The usual treatment of choice for MDD is drug treatment. In fact, it is estimated that 10% of the U.S. population is taking some form of antidepressant medication. But a substantial proportion of patients (~40%) do not respond to drug treatment. In addition the drugs can have nasty side effects. So, there is need to explore other treatment options. Mindfulness meditation is a safe alternative that has been shown to be effective for major depressive disorder even in individuals who do not respond to drug treatment. (see http://contemplative-studies.org/wp/index.php/2015/07/17/dealing-with-major-depression-when-drugs-fail/ ).
In today’s Research News article “The effect of body-mind relaxation meditation induction on major depressive disorder: A resting-state fMRI study”
Chen and colleagues explore potential brain mechanisms for meditation effects on depression. They observed neural activity in patients with MDD before and after a mindfulness meditation exercise. They observed decreased activity in the frontal pole and increased connectivity between the right side dorsal medial prefrontal cortex (r-dmPFC) and both the left side dorsal lateral prefrontal cortex (l-dlPFC) and the left side orbitofrontal cortex (l-OFC).

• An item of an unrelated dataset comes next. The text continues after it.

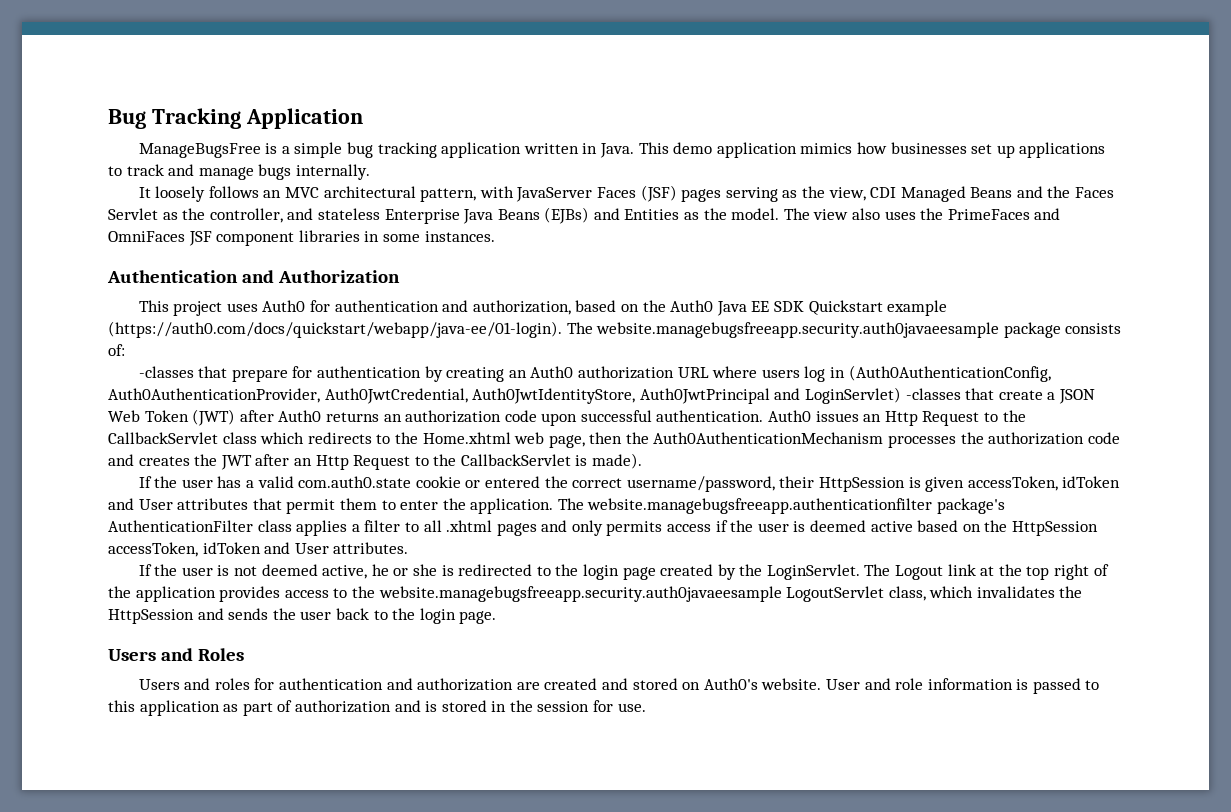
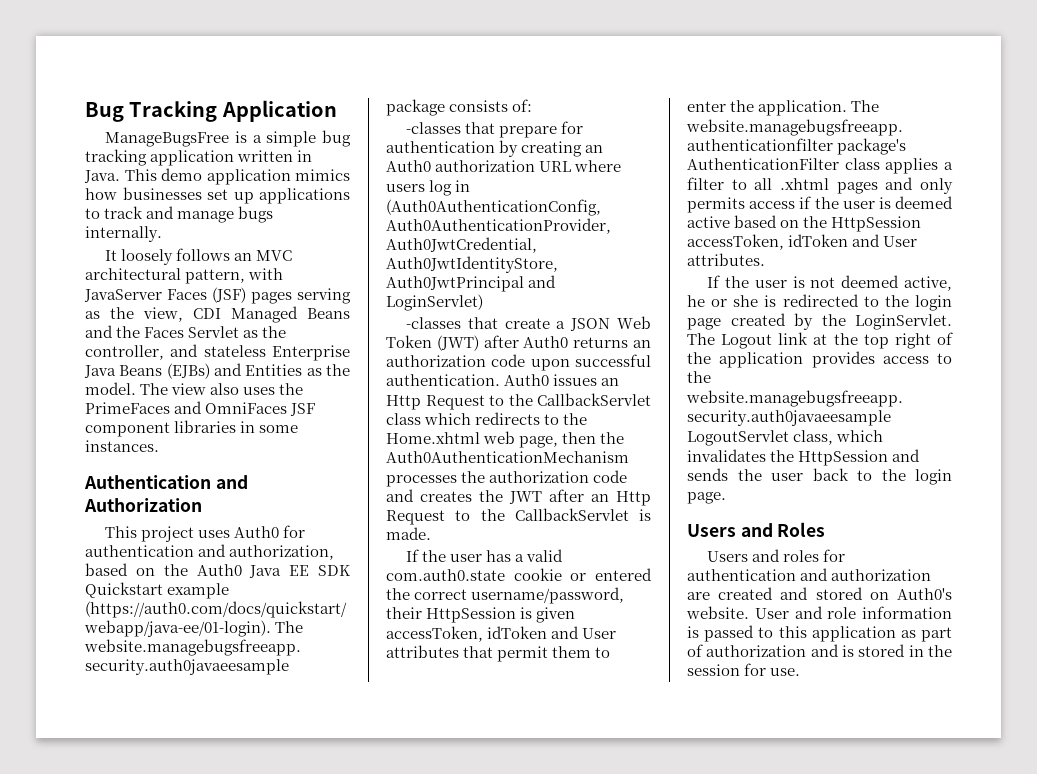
(901, 395) none -> (483, 302) //
[592,453,643,469] made). -> [386,527,431,540] made.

The frontal pole area of the brain has been shown to be heavily involved in evaluation, monitoring, or manipulation of internally generated information, basically thinking without an external referent. One of the characterizing features of depression is rumination, which is a repetitive thought pattern involving worry about past troublesome events. Hence rumination comprises negative internal thoughts without external referents. This has the effect of amplifying the depression as worry about depression produces more depression which produces worry about the depression, etc. So, decreased activity of the frontal pole would signal that after meditation there is a reduced tendency for rumination. This suggests that meditation may in part reduce depressive symptoms by reducing frontal pole meditated rumination.
The increased connectivity between the r-dmPFC and both the l-dlPFC and the (l-OFC is significant as these areas have been implicated in cognitive reappraisal, a strategy to regulate emotions by reinterpreting their meaning from a negative interpretation to a more positive one. For example rather than the feeling surrounding an emotion signaling that the individual is upset and unhappy, it is reinterpreted to mean that the individual is sensitive and empathetic toward other people. So, meditation by improving communications between these areas helps the individual to better and more positively interpret the feeling that they’re experiencing, moving them away from thoughts about depression toward thoughts about more uplifting characteristics.
Hence it appears that even a brief meditation practice can alter the activity of the brain in such a way as to relieve depression.
So, meditate and induce your brain to relieve depression.